Comment une soliste décide-t'elle d'arrêter de faire des choeurs et d'embrasser une carrière solo? Vous savez, je ne me suis pas fixé de balises. La primauté et la priorité chez moi c'est de faire de la musique. Je sers mon art sous tous ses aspects. Ce n'est pas parce que j'ai sorti un album en solo que je m' imaginerais un monde de strass et de paillettes. Non! Je suis disponible pour servir la musique, faire des choeurs pourvu que cela me plaise.

Qu'est ce qui vous séduit chez la Grande Myriam Makéba, vu qu'elle est votre Idole? La noblesse de son combat additionné à sa voix de diva. Voilà une femme au vrai sens du terme. Son caractère est puissant. Sa présence scénique réconforte. Ses ballades font vibrer.

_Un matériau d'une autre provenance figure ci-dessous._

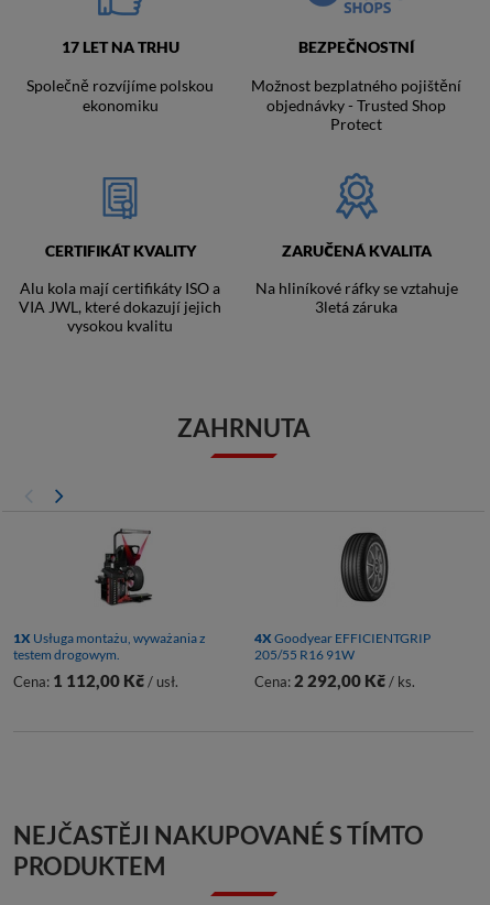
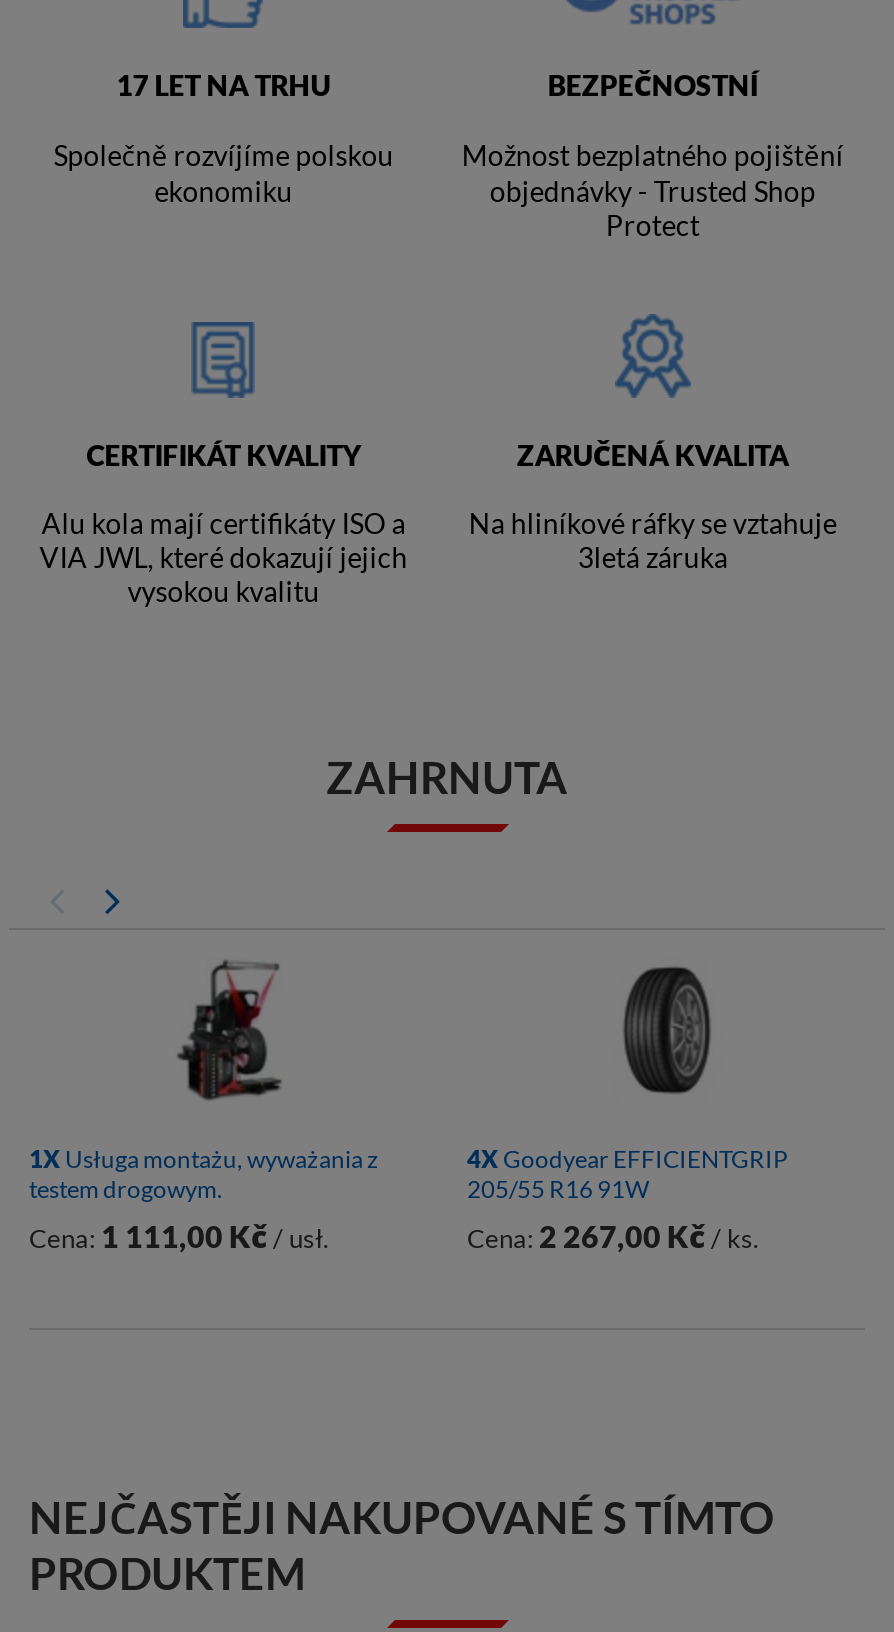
[13,670,178,690] Cena: 1 112,00 Kč / usł. -> [29,1218,329,1254] Cena: 1 111,00 Kč / usł.
[254,670,415,690] Cena: 2 292,00 Kč / ks. -> [467,1218,759,1254] Cena: 2 267,00 Kč / ks.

Elle est divine dans son genre et moi, je suis inspirée par « cette vieille école ».

Quel jugement portez-vous sur des émissions telles que “ Star Academy ou encore “Pop Stars” dans lesquelles on prétend déceler de futurs espoirs de la chanson ? Moi je ne pourrais pas participer à ce genre d'émission car le concept ne m'intéresse pas du tout. Je suis moi-même de nature très critique. Par contre, si on nous donnait la possibilité de venir nous exprimer sans contrainte sur des plateaux de télévision, je pourrais le faire. Le but pour moi c'est de montrer un talent réel. On ne fait pas la musique avec une épée sur la tête.

A présent quel est le combat que vous entendez mener en tant qu'artiste? Je suis décidée à ajouter une pierre à l'édifice de la solidarité au service des enfants. Ce sont des êtres purs et innocents qui subissent nos cruautés. Il faut les protéger. Je veux aussi m'employer à interpeller la jeunesse africaine et lui dire que son heure a sonné. Je pense notamment à l'œuvre de la famille Jah du Bénin, qui donne l'exemple en recueillant des enfants de toute l'Afrique. A Ouidah, ils ont créée l'ambassade culturelle de la diaspora. Elle est ouverte à tous.

Quel est votre plus beau souvenir Queen? La naissance de mon fils ! c'est le moment le plus féerique de mon existence. Le fait de donner la vie m'a bouleversé. Et je crois que mes biens les plus précieux sur cette terre sont mon fils et ma voix.